Last May, someone died in the Sportspark pool, but the only notice put out was defensive. To date, we don’t even know the victim’s name or the cause. We also don’t know why RIOC denied all access to Southpoint for viewing Fourth of July Fireworks. Or why the FDR Hope Memorial allowed only invited guests, making it a show for politicians, none of whom funded the work.

Surrounded by politicians, RIDA president Wendy Hersh cuts the ribbon for the long delayed FDR Hope Memorial. Although the bulk of the funding was drawn from community resources, Hersh is the single resident in sight.

In the meantime, the communications team uses automated resources for notices about the free food pantry. And they remind us that the farmers market opens up each Saturday as it has for years. Tram shutdowns and updates on park construction – paid for by residents – never appear, even as they stunted summer enjoyments again.

In the end, we’re left wondering, what is the actual goal of the communications team? Marketing what? Branding what?

The RIOC Communications Team as Political Tool

Hints were blatant after an internal coup led to president/CEO Susan Rosenthal’s dismissal. Court documents accuse RIOC, led by Andrew Cuomo, of blatant racism. But behind the scenes, other moves raised eyebrows, although managed in the dark.

The major incident involved elevating community liaison Erica Spencer-EL to communications director within days of Rosenthal’s departure. With little or no experience in the area, she was put in charge of public information. An experienced and respected director, Terrence McCauley, abruptly fell under her supervision. He soon left, leading to the mishmash of storytelling, silence and misinformation we have now.

Note: Although involved in multiple ugly resident confrontations while communications team leader, Spencer-EL does not respond to media inquiries.

Run from Albany by Governor Kathy Hochul’s second floor operations, RIOC’s recent communications turned more political. For example, under fire for a string of motor vehicle accidents, RIOC blasted locals for complaining.

After multiple residents reported the public safety department’s deflecting appeals for aid when a Halloween event brought crowded crosswalks, president/CEO Shelton J. Haynes fired back. “In the most recent incident and to dispel misinformation, Public Safety Department (PSD) officers were in the vicinity of the event when the incident occurred.” But PSD told parents they could not respond because of understaffing, and a child was injured.

Haynes, though, had an answer. “As another point of clarification, the Public Safety Department is not short-staffed as we have only one vacant position at this time.” Perhaps he should notify PSD.

Clinging to Cuomo

Reacting after our report on deficient board membership, one nonresident member, Jeffrey Escobar, stepped down. He did the right thing, but Haynes saw it as an opportunity for firming up his Cuomo creds.

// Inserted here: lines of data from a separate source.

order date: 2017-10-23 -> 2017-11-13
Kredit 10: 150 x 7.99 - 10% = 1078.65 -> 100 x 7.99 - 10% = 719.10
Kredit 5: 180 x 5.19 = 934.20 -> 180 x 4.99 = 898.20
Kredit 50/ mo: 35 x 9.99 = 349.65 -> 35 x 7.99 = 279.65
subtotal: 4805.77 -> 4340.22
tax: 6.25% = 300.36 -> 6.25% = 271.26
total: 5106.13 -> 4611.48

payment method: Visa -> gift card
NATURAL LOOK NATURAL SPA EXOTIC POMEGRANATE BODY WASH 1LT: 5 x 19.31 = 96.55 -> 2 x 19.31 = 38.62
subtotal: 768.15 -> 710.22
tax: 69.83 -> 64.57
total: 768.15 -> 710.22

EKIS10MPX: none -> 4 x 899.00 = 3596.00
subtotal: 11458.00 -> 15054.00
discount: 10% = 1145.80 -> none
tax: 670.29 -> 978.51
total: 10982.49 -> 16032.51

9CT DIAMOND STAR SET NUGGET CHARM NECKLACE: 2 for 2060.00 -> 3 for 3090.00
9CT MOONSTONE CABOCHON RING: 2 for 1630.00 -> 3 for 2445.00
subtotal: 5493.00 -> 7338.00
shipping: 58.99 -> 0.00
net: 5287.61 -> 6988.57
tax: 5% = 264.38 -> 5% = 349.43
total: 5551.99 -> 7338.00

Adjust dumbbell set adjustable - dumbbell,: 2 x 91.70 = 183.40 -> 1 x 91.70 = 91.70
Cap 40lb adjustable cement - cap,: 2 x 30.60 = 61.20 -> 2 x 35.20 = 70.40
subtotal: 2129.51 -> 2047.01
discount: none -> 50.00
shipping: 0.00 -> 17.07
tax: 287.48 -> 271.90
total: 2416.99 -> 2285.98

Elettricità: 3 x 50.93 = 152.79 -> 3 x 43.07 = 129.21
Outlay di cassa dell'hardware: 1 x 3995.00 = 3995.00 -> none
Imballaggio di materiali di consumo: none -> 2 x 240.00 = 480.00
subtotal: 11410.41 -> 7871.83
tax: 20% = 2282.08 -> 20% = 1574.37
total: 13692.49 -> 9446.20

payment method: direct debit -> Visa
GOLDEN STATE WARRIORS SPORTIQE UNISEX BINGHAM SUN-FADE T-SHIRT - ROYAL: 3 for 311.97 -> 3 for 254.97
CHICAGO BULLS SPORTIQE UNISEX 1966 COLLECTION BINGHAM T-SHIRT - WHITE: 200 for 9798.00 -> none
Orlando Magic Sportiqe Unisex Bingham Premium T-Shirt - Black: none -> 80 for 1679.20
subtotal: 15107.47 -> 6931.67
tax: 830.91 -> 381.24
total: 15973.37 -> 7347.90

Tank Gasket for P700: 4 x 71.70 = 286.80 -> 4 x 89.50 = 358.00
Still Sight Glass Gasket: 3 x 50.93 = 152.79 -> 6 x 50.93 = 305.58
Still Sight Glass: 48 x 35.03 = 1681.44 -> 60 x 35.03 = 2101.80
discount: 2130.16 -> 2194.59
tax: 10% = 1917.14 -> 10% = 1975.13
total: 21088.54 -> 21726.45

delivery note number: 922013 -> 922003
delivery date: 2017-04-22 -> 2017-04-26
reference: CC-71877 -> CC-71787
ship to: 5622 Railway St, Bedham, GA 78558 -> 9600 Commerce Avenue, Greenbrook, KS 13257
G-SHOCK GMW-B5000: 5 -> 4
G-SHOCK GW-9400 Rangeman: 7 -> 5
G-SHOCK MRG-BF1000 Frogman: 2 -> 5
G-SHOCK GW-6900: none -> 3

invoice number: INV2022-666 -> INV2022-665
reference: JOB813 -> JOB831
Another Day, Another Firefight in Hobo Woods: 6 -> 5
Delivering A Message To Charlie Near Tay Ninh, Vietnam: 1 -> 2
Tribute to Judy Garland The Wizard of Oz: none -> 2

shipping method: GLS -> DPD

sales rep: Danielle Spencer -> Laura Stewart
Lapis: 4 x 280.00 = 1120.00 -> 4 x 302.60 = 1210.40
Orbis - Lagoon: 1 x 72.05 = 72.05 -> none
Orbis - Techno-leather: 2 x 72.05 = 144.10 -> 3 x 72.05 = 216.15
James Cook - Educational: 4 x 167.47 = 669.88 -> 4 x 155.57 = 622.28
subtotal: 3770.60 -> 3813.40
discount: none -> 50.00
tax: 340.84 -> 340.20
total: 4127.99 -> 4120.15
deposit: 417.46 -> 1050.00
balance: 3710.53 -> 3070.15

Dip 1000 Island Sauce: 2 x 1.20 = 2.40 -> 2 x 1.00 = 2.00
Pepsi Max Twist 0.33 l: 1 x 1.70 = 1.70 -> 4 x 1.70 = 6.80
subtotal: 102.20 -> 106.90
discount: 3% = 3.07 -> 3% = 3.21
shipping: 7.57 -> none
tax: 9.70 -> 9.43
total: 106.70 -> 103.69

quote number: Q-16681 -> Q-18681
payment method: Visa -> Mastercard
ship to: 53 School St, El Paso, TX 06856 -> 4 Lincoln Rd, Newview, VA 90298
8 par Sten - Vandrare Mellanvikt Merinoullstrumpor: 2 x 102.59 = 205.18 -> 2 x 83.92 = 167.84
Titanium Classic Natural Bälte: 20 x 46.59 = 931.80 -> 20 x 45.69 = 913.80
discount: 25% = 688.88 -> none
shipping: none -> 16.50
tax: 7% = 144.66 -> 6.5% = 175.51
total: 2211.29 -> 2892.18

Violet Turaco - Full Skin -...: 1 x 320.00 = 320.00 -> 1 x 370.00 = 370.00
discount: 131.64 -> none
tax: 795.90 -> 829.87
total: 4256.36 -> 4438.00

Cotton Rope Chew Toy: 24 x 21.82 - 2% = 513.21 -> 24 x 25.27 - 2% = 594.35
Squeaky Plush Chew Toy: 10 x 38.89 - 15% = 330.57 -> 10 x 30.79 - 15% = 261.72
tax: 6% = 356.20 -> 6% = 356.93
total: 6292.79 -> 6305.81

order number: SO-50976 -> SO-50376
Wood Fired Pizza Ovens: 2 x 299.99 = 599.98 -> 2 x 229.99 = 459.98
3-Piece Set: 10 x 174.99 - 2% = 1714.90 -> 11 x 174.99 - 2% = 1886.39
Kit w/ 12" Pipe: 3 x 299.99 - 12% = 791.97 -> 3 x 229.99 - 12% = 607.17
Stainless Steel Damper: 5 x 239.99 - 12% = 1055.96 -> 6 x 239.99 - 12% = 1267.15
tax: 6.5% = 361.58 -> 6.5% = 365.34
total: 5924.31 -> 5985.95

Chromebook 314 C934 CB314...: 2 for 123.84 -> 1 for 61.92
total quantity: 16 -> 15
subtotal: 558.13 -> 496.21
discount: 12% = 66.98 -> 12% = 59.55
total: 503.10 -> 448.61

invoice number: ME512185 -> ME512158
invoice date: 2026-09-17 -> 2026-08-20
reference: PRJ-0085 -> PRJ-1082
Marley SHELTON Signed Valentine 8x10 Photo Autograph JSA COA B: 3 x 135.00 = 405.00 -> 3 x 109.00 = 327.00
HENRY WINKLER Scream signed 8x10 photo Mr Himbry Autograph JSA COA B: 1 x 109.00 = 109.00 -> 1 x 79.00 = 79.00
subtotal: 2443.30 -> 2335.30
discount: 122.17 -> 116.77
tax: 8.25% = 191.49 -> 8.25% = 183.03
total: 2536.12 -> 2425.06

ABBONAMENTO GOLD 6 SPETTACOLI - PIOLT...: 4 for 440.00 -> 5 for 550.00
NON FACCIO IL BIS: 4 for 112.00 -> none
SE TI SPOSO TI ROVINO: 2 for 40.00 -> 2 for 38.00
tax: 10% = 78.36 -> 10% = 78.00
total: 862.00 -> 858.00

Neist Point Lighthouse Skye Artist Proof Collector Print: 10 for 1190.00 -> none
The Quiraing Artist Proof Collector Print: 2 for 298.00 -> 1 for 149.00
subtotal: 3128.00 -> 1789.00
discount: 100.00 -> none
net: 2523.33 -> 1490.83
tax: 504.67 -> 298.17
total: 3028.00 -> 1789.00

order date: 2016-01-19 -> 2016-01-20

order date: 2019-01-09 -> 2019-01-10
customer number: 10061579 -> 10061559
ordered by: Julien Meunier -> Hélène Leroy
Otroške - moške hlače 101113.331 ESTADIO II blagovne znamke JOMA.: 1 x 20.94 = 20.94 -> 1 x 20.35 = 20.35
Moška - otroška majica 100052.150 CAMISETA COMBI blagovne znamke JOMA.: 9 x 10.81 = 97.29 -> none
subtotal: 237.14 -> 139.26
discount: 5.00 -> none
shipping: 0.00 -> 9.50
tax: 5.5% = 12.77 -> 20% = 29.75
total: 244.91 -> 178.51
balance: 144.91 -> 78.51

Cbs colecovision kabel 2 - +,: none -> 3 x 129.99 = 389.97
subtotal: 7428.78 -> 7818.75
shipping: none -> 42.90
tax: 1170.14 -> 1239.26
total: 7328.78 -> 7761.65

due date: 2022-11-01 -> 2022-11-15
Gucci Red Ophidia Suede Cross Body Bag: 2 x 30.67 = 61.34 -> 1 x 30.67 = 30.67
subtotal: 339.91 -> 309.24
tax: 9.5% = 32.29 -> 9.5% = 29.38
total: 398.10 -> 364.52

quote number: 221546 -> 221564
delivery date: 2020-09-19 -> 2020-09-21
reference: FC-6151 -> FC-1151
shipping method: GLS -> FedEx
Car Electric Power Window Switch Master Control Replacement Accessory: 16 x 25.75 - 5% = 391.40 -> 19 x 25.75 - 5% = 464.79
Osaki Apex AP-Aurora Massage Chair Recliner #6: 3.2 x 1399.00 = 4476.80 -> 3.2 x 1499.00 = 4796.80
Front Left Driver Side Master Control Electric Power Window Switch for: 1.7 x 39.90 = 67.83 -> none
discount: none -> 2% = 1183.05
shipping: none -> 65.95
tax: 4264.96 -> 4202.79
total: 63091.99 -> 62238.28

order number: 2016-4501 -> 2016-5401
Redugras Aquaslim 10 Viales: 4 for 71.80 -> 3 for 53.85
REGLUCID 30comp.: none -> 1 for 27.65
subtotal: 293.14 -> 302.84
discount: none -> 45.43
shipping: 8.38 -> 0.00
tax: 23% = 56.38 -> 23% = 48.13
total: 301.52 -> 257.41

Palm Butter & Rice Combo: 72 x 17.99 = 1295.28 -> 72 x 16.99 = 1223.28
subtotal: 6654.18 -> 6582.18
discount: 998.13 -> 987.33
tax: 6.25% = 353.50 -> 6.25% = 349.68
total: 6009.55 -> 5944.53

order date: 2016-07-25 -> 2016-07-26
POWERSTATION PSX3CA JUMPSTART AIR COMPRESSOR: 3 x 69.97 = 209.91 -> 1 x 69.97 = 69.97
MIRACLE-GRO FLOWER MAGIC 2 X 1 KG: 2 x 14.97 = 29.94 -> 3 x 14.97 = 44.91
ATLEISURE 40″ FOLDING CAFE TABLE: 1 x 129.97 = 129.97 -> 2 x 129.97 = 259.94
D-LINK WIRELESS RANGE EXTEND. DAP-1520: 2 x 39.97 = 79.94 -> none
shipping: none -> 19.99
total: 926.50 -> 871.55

Following a thoughtful note about Escobar, he gratuitously embraced another nonresident member. It was disingenuous excuse-making. Although it was unrelated as well, Haynes wrapped his arms around another nonresident David Kapell.

His handpicked communications team put it this way:

“David Kapell remains a duly appointed member of the Board of Directors of the Roosevelt Island Operating Corporation. Confirmed by the Senate on June 20, 2019, Mr. Kapell holds one of the two public member board seats that do not carry a residency requirement.”

There is no such thing as a board seat without a residency requirement. Enabling legislation carries a single residency requirement: the board must include five. The RIOC communications team never acknowledged the fact that its board has not met that legal standard for over a year. Another missed gem: Cuomo appointed both Escobar and Kapell as resident members, meeting the requirement.

The communications team added that to the list of things the community should not know.